* _PROBLEM REQUIREMENTS_
Search term "bluedk": copy each line of the records that contains it.

* _Web document revisions_
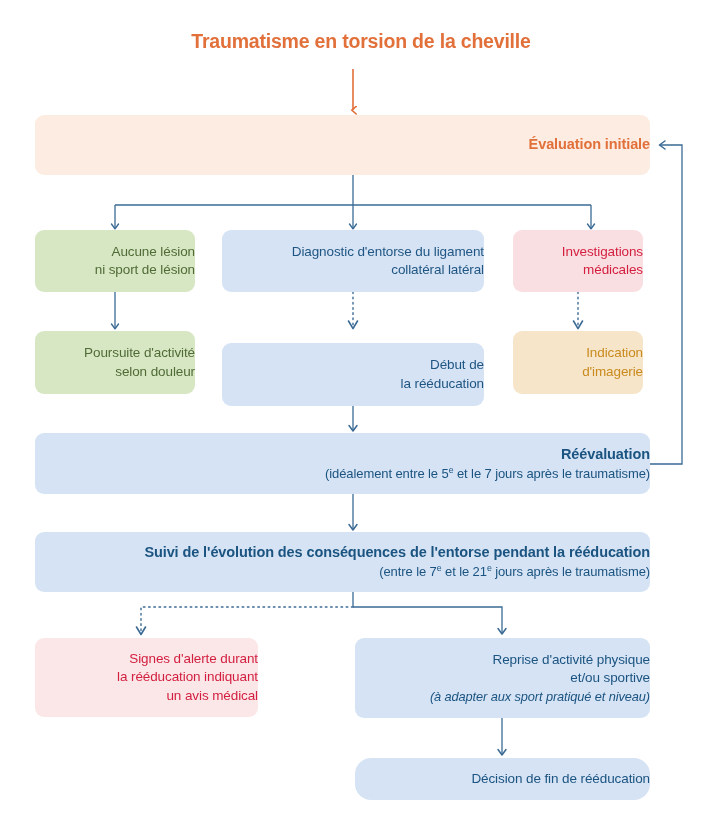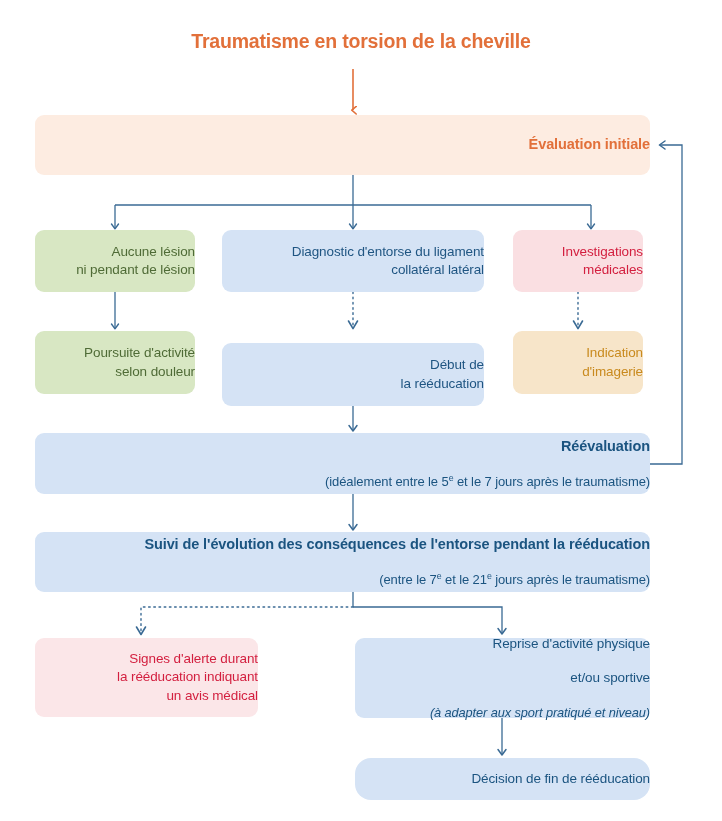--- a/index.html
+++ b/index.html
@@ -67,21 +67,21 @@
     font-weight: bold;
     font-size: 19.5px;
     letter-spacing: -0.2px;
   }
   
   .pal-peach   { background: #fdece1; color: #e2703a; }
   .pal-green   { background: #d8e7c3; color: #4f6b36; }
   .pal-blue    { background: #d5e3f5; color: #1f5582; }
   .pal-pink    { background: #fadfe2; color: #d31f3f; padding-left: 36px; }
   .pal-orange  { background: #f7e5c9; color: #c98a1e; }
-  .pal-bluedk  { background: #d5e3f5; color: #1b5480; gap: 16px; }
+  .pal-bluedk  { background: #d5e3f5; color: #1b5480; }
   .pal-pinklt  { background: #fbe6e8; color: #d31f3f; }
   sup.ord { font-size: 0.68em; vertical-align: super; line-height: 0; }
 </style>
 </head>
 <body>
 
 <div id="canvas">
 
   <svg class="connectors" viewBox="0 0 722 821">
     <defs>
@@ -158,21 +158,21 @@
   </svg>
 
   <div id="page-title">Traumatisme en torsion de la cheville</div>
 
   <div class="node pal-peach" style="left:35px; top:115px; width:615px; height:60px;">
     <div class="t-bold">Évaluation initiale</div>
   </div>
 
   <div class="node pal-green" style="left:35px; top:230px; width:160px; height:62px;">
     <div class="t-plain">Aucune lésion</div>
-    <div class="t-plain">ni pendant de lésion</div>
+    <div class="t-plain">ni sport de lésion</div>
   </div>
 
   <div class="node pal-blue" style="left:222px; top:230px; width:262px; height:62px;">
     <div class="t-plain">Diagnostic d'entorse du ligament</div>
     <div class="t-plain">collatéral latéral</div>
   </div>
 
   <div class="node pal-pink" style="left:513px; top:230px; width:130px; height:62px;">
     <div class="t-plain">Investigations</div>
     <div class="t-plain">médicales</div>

* _RESULT FOR THIS EXERCISE_
-  .pal-bluedk  { background: #d5e3f5; color: #1b5480; gap: 16px; }
+  .pal-bluedk  { background: #d5e3f5; color: #1b5480; }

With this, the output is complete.